» **TASK GOAL**
Restate exactly, and only, the lines spanning from the one with "Medaka box gaiden" to the end of the records below.

(Beginning of SUPPLIED ENTRIES)

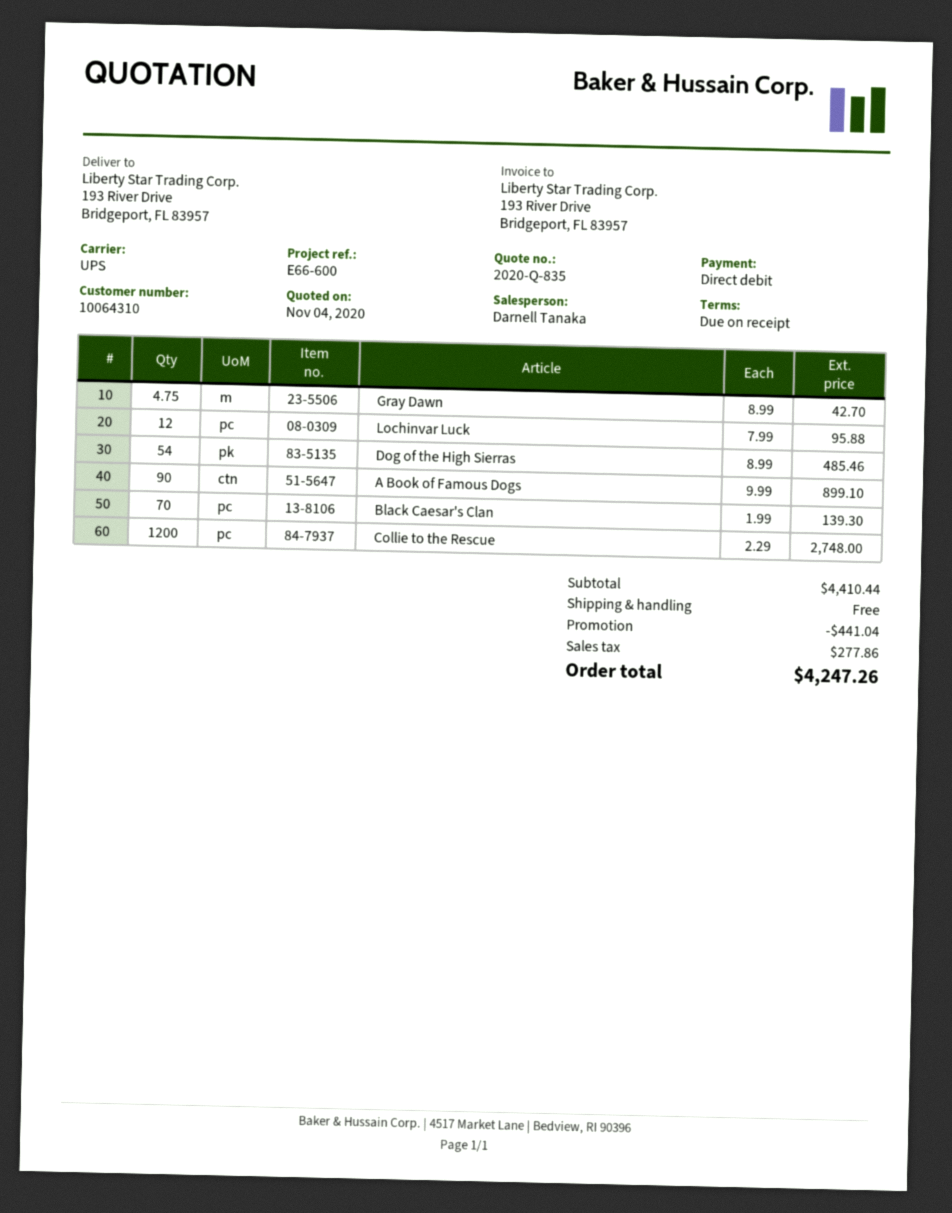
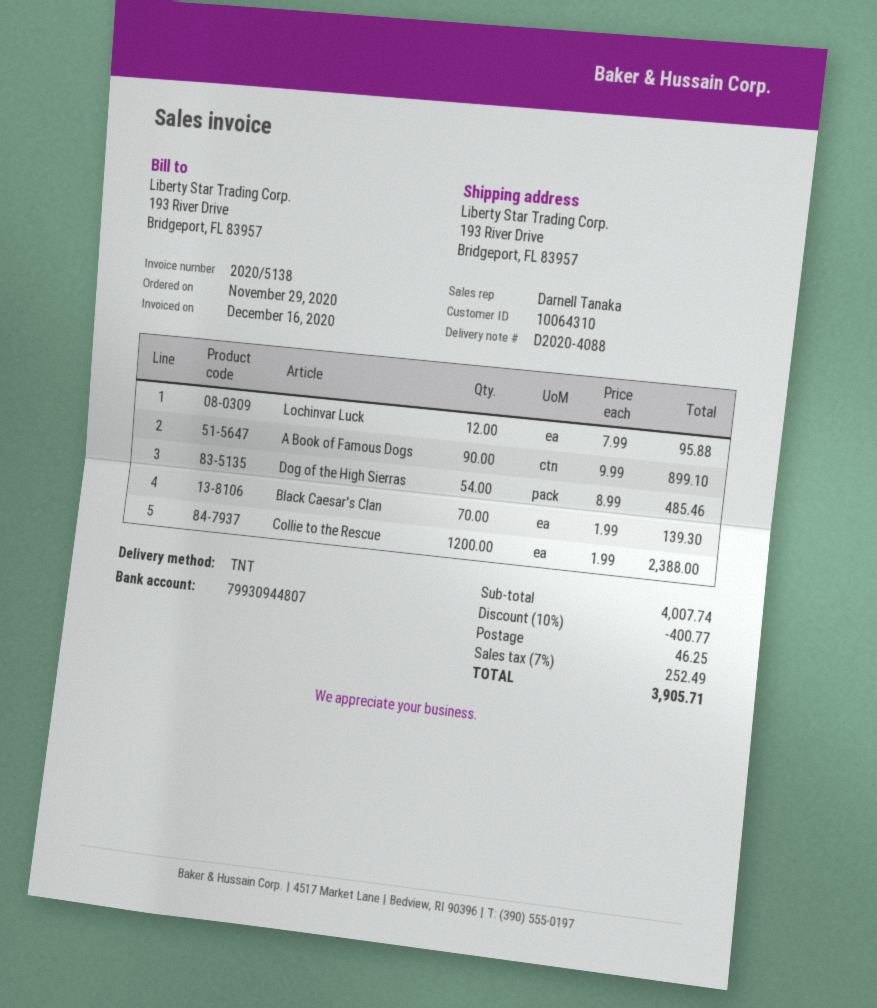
shipping method: UPS -> TNT
Gray Dawn: 4.75 x 8.99 = 42.70 -> none
Collie to the Rescue: 1200 x 2.29 = 2748.00 -> 1200 x 1.99 = 2388.00
subtotal: 4410.44 -> 4007.74
discount: 441.04 -> 400.77
shipping: 0.00 -> 46.25
tax: 277.86 -> 252.49
total: 4247.26 -> 3905.71

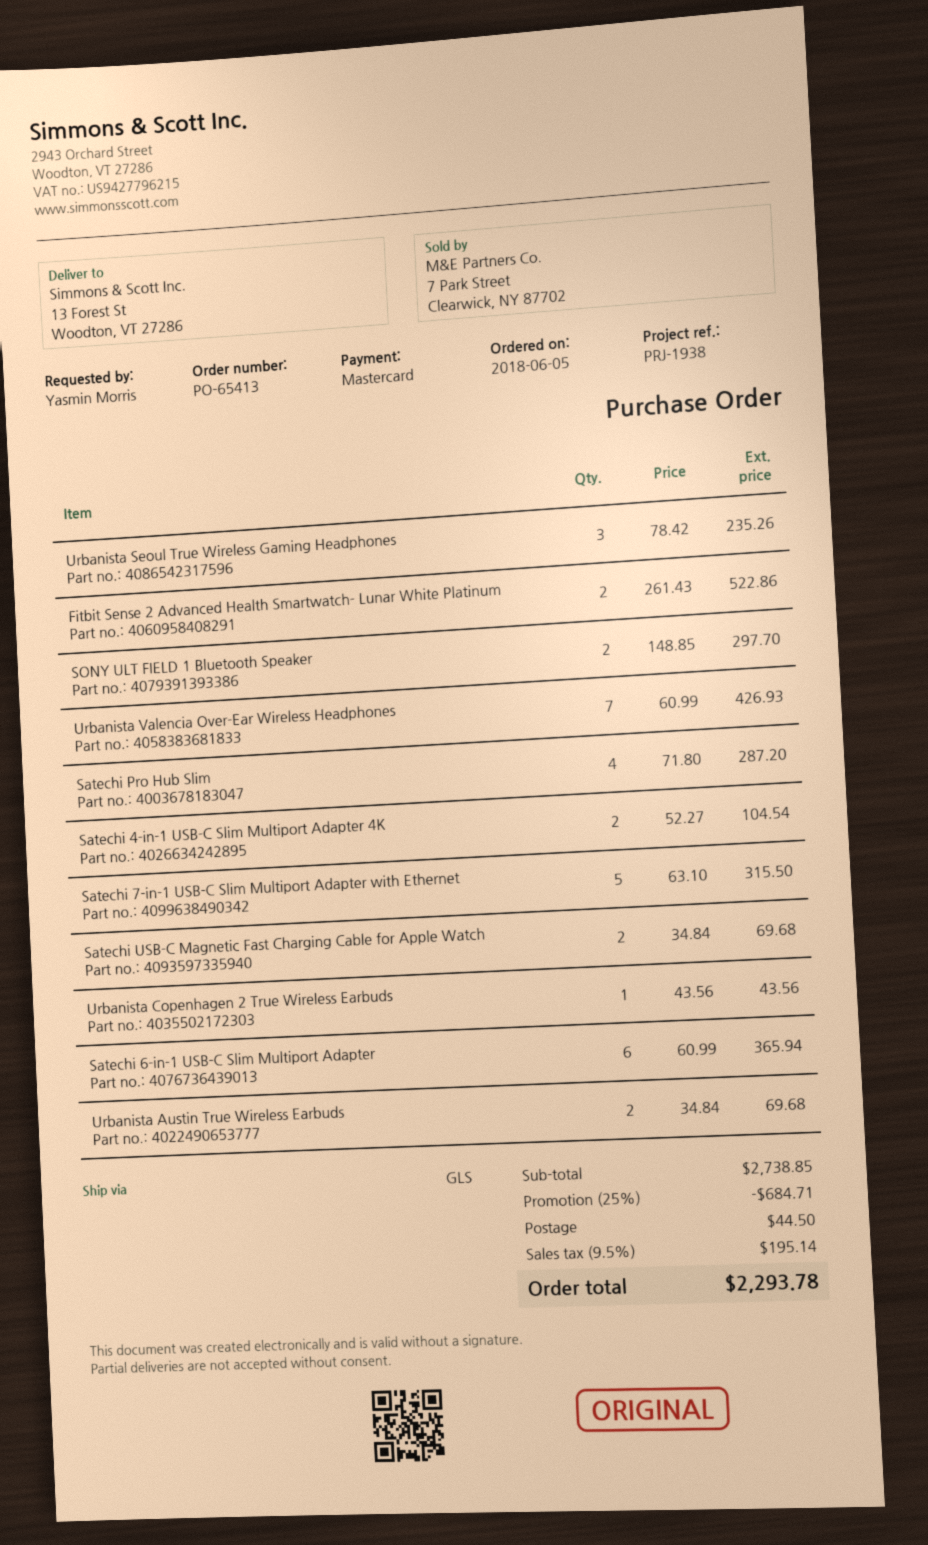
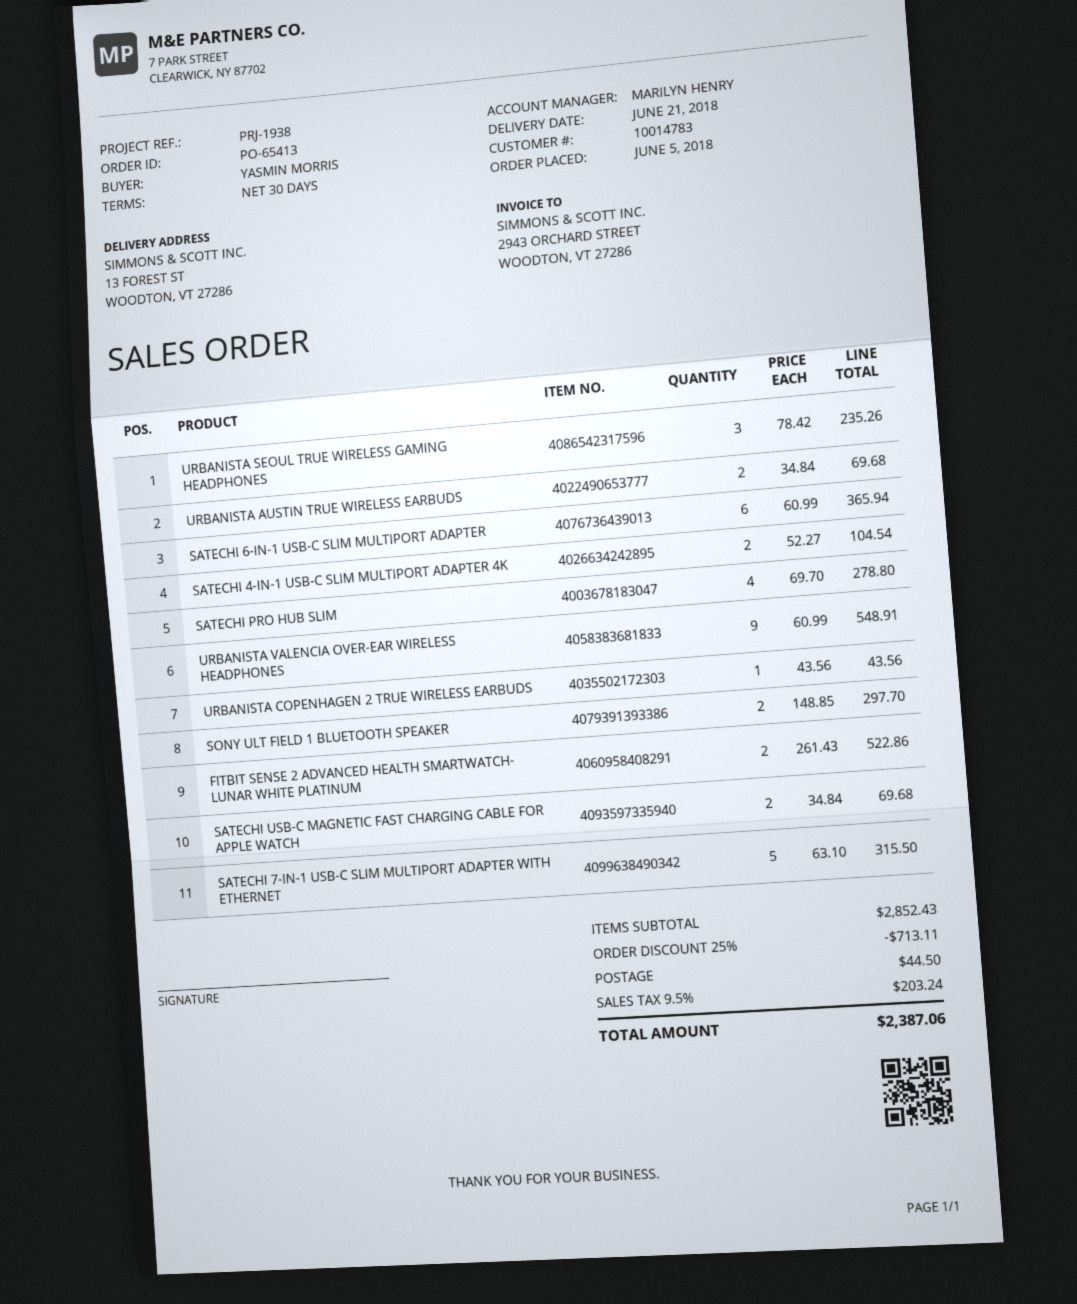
Urbanista Valencia Over-Ear Wireless Headphones: 7 x 60.99 = 426.93 -> 9 x 60.99 = 548.91
Satechi Pro Hub Slim: 4 x 71.80 = 287.20 -> 4 x 69.70 = 278.80
subtotal: 2738.85 -> 2852.43
discount: 25% = 684.71 -> 25% = 713.11
tax: 9.5% = 195.14 -> 9.5% = 203.24
total: 2293.78 -> 2387.06

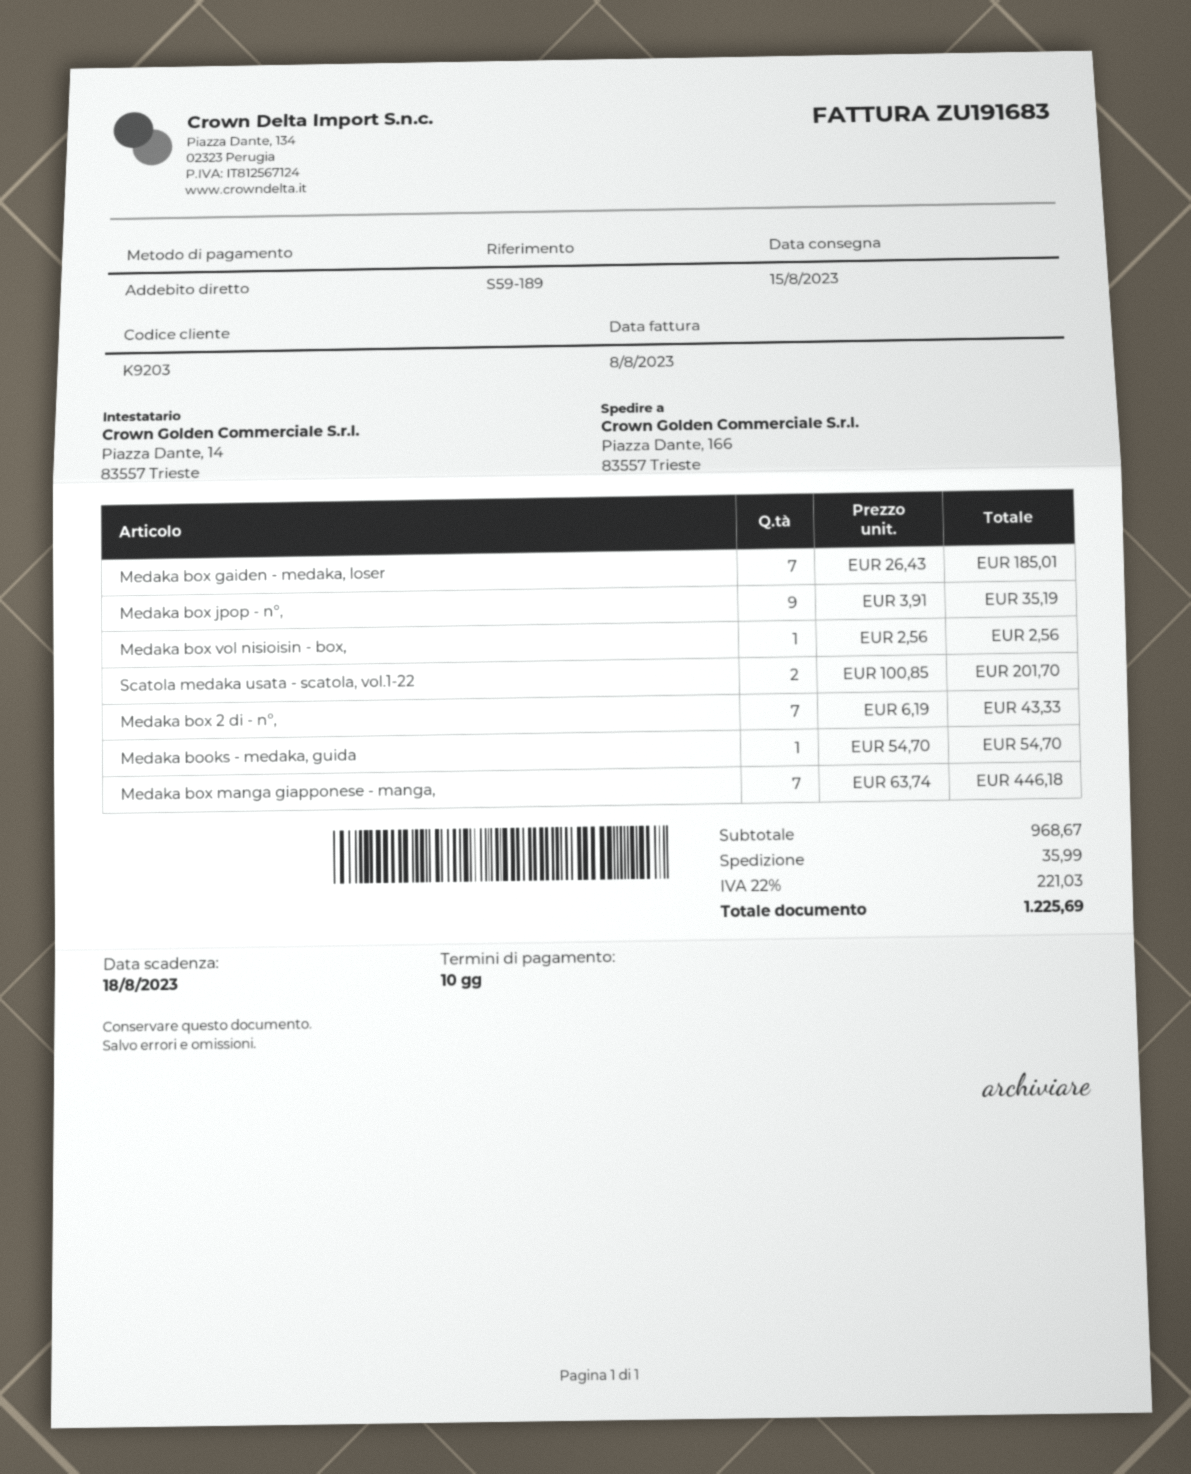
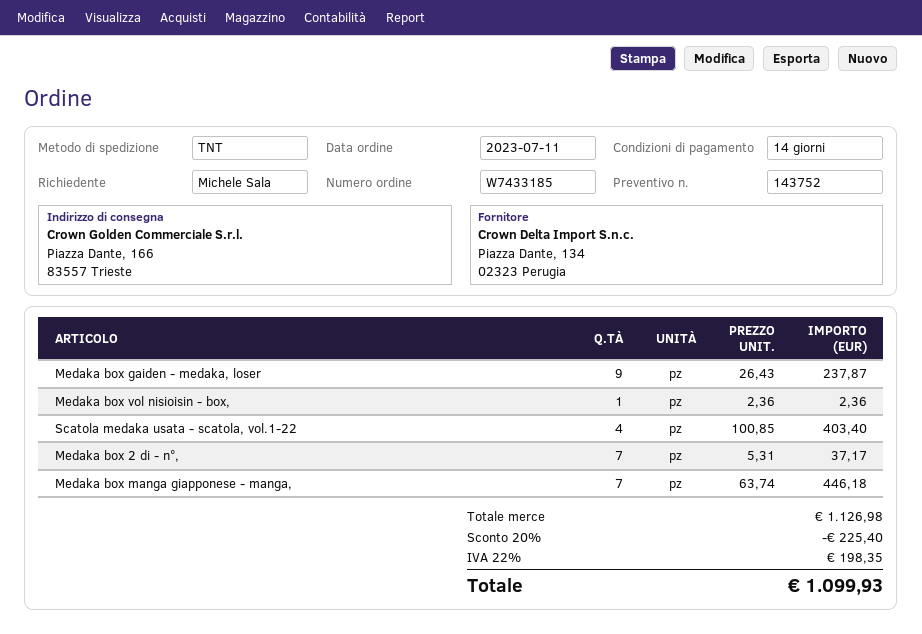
payment terms: 10 days -> 14 days
Medaka box gaiden - medaka, loser: 7 x 26.43 = 185.01 -> 9 x 26.43 = 237.87
Medaka box jpop - n°,: 9 x 3.91 = 35.19 -> none
Medaka box vol nisioisin - box,: 1 x 2.56 = 2.56 -> 1 x 2.36 = 2.36
Scatola medaka usata - scatola, vol.1-22: 2 x 100.85 = 201.70 -> 4 x 100.85 = 403.40
Medaka box 2 di - n°,: 7 x 6.19 = 43.33 -> 7 x 5.31 = 37.17
Medaka books - medaka, guida: 1 x 54.70 = 54.70 -> none
subtotal: 968.67 -> 1126.98
discount: none -> 20% = 225.40
shipping: 35.99 -> none
tax: 22% = 221.03 -> 22% = 198.35
total: 1225.69 -> 1099.93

(End of SUPPLIED ENTRIES)

» **EXERCISE SOLUTION**
Medaka box gaiden - medaka, loser: 7 x 26.43 = 185.01 -> 9 x 26.43 = 237.87
Medaka box jpop - n°,: 9 x 3.91 = 35.19 -> none
Medaka box vol nisioisin - box,: 1 x 2.56 = 2.56 -> 1 x 2.36 = 2.36
Scatola medaka usata - scatola, vol.1-22: 2 x 100.85 = 201.70 -> 4 x 100.85 = 403.40
Medaka box 2 di - n°,: 7 x 6.19 = 43.33 -> 7 x 5.31 = 37.17
Medaka books - medaka, guida: 1 x 54.70 = 54.70 -> none
subtotal: 968.67 -> 1126.98
discount: none -> 20% = 225.40
shipping: 35.99 -> none
tax: 22% = 221.03 -> 22% = 198.35
total: 1225.69 -> 1099.93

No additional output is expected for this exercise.